In other words, looking beyond Emptoris' own descriptions of their application is even less insightful.
In summary, we know they (most likely) have:
- basic limit and allocation constraints
- unit and volume discounts
- qualitative constraints
- bundle/lot support
- a good understanding of how to get the most out of what ILog's CPlex has to offer
But they had this two years ago before they bought MindFlow, whose solution contained many elements they should have incorporated instead of burying, since it supported advanced allocation constraints, tiered quotes, native substitution, ship to locations (which is not the same as lot functionality, as native support for ship tos allows for bundles/lots by ship to), etc.
And with the exception of discounts, which could be painfully worked around by creating multiple what if scenarios where one has the discounted prices and one does not in the unitary discount case, I seem to recall them having the rest of this functionality back in 2003.

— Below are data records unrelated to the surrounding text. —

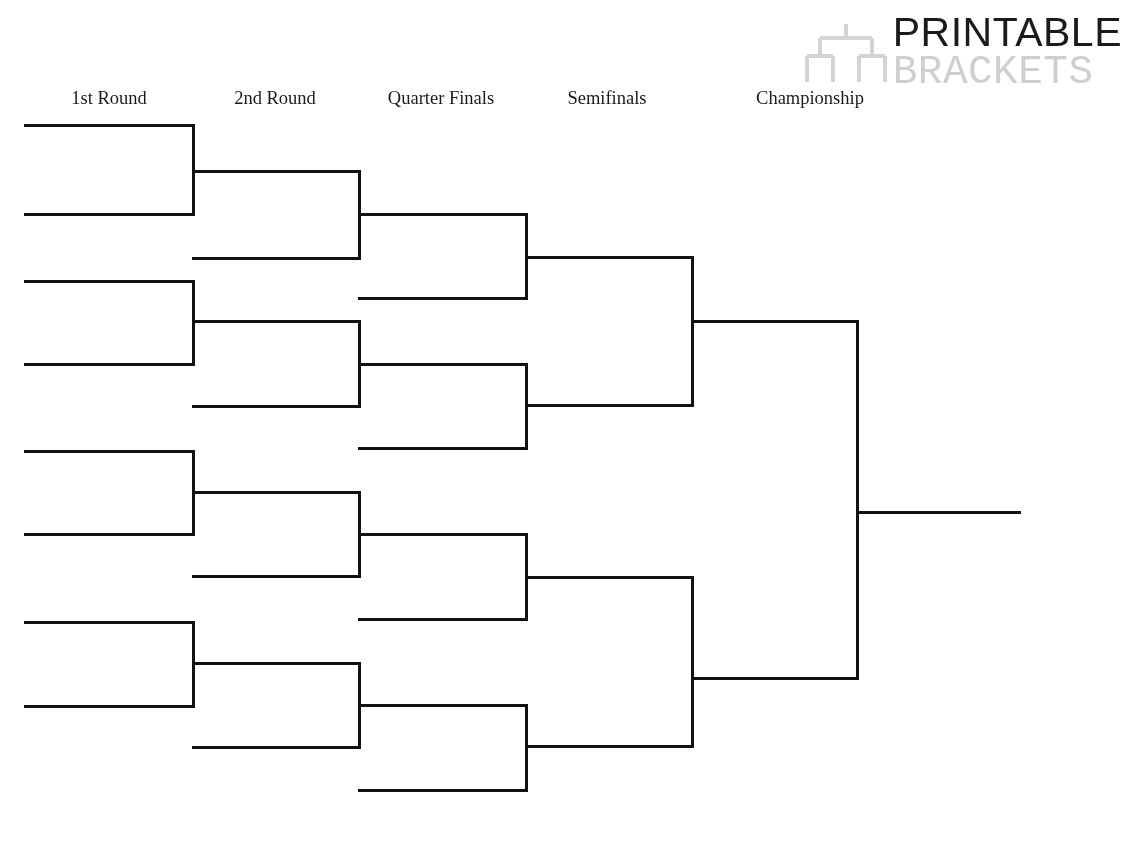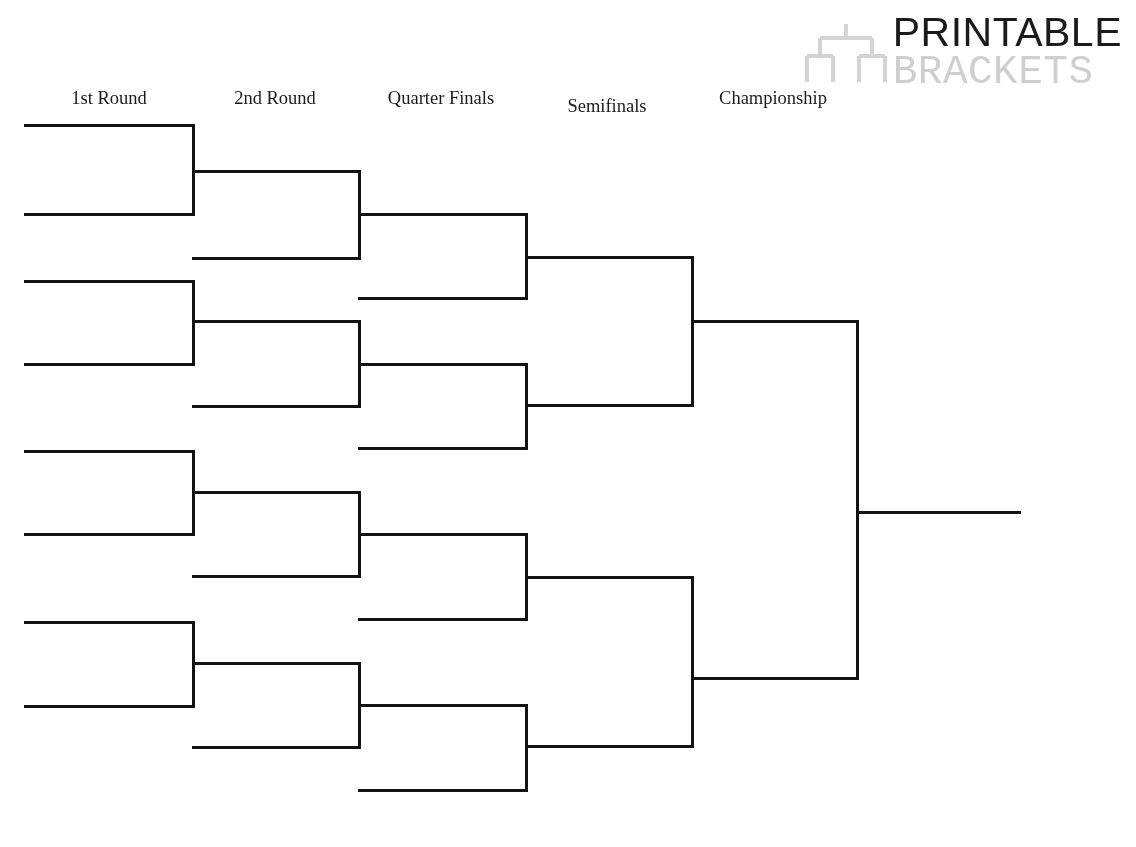--- a/index.html
+++ b/index.html
@@ -114,7 +114,7 @@
       <div class="round-header" style="left: 109px; top: 88px;">1st Round</div>
       <div class="round-header" style="left: 275px; top: 88px;">2nd Round</div>
       <div class="round-header" style="left: 441px; top: 88px;">Quarter Finals</div>
-      <div class="round-header" style="left: 607px; top: 96px;">Semifinals</div>
+      <div class="round-header" style="left: 607px; top: 88px;">Semifinals</div>
       <div class="round-header" style="left: 773px; top: 88px;">Championship</div>
     </div>
 

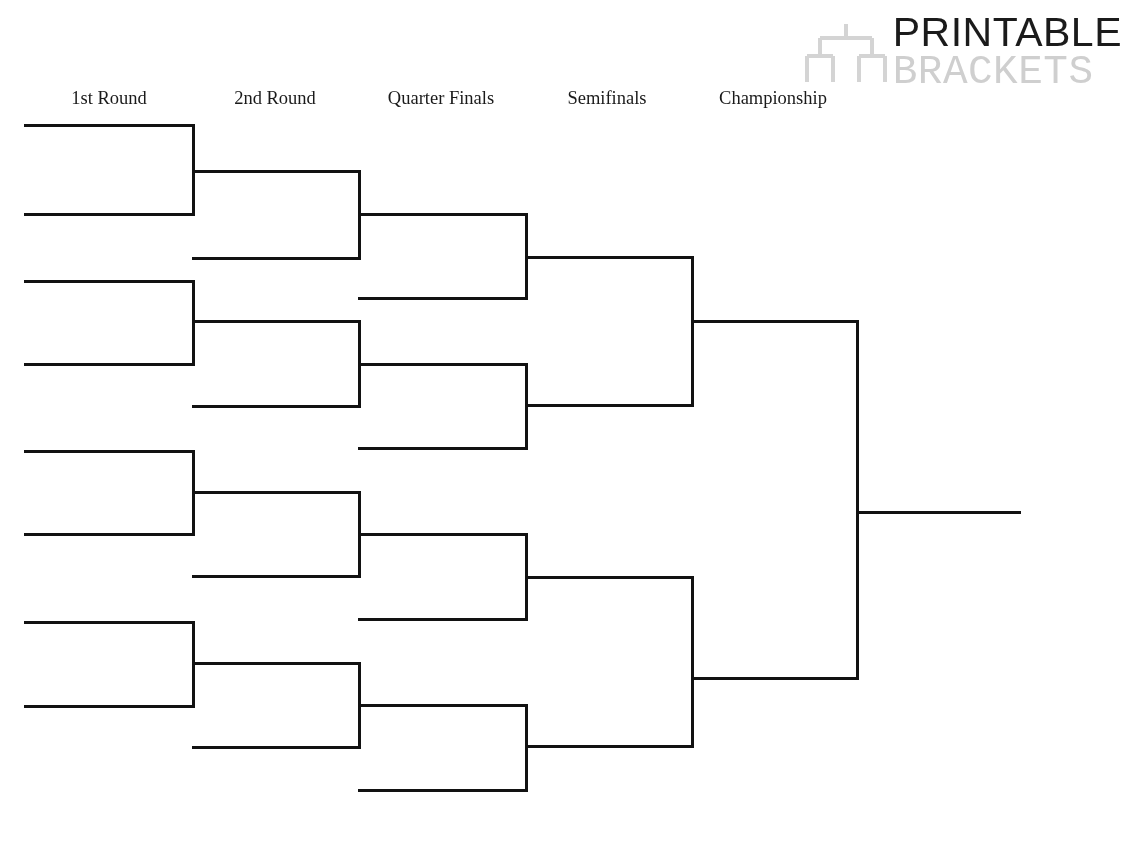--- a/index.html
+++ b/index.html
@@ -115,7 +115,7 @@
       <div class="round-header" style="left: 275px; top: 88px;">2nd Round</div>
       <div class="round-header" style="left: 441px; top: 88px;">Quarter Finals</div>
       <div class="round-header" style="left: 607px; top: 88px;">Semifinals</div>
-      <div class="round-header" style="left: 773px; top: 88px;">Championship</div>
+      <div class="round-header" style="left: 810px; top: 88px;">Championship</div>
     </div>
 
   <div id="bracket-layer">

Which leaves me to wonder how, with the exception of the new form interface, feedback mechanisms, formula entry (for those who don't want to use excel to calculate their costs), and other user interface and usability enhancements, just how their solution has "advanced" from an optimization modeling perspective. Maybe it hasn't really advanced that much at all. It's hard to say. All I really know is that their marketing is extremely similar to CombineNet's. And they've almost copied verbatim CombineNet's positioning, as already discussed in CombineNotes. Obviously, the solution you choose in the end is yours. But even as Emptoris would agree, caveat emptor.
Spend Matters would like to thank Dr. Michael Lamoureux for offering his perspectives.